Data:

·····

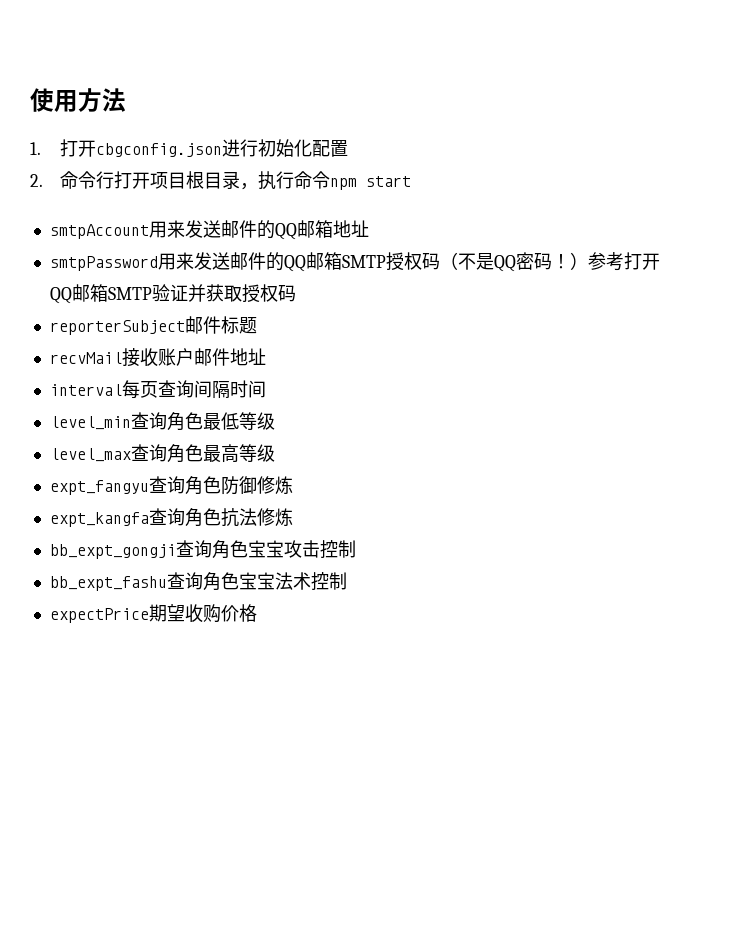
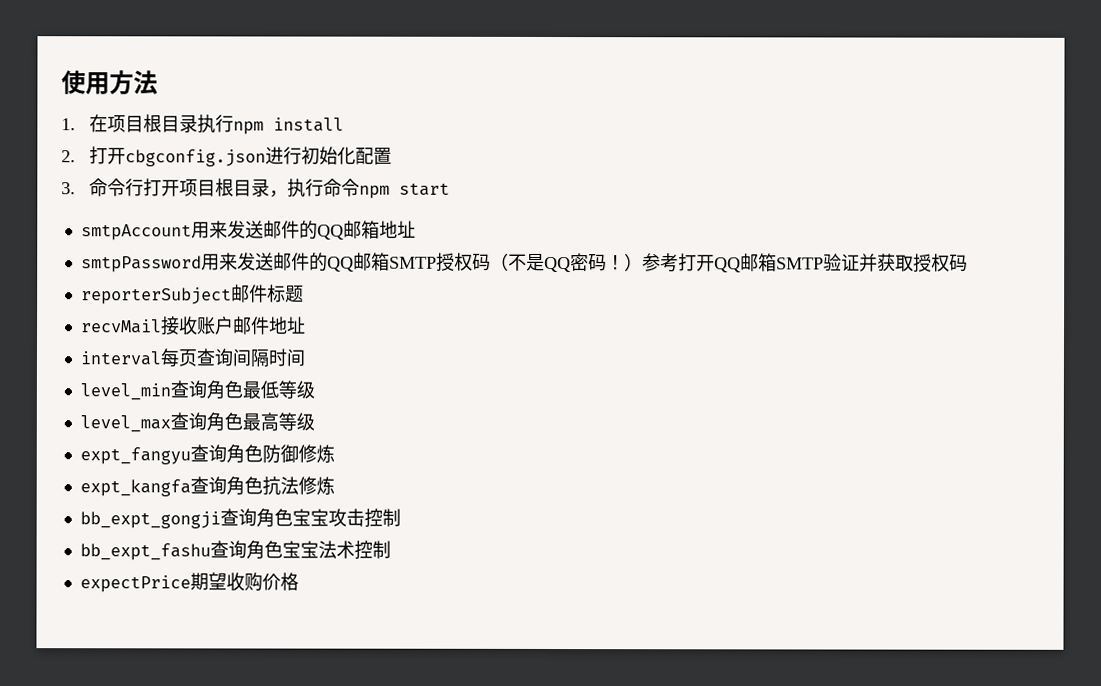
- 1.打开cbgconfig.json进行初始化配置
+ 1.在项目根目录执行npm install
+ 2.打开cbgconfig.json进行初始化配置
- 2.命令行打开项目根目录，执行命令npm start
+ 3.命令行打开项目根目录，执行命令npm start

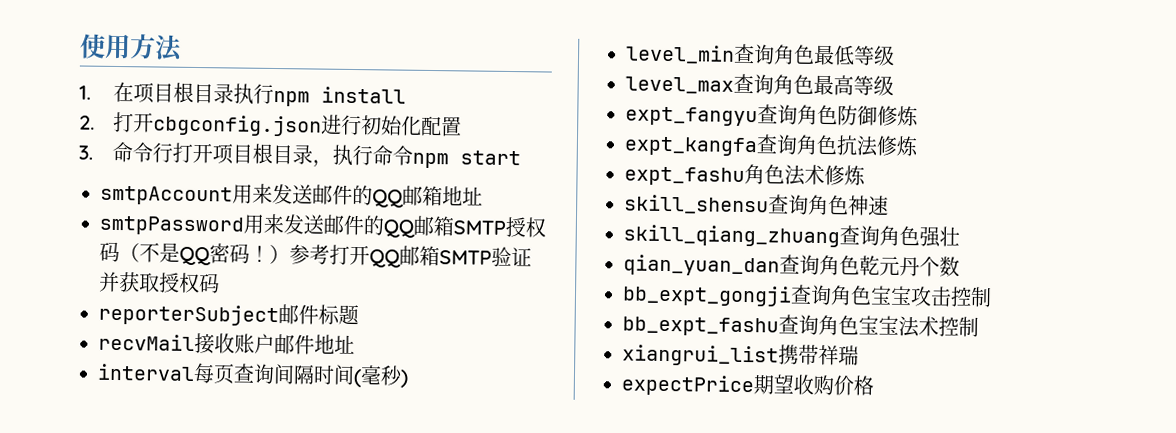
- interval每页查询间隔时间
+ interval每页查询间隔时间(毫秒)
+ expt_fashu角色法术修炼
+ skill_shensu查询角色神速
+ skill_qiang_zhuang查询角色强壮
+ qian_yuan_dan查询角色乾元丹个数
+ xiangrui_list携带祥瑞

·····

What is expected: Return the whole of the material above exactly, with no picture carried over.

Answer for this exercise:
- 1.打开cbgconfig.json进行初始化配置
+ 1.在项目根目录执行npm install
+ 2.打开cbgconfig.json进行初始化配置
- 2.命令行打开项目根目录，执行命令npm start
+ 3.命令行打开项目根目录，执行命令npm start

- interval每页查询间隔时间
+ interval每页查询间隔时间(毫秒)
+ expt_fashu角色法术修炼
+ skill_shensu查询角色神速
+ skill_qiang_zhuang查询角色强壮
+ qian_yuan_dan查询角色乾元丹个数
+ xiangrui_list携带祥瑞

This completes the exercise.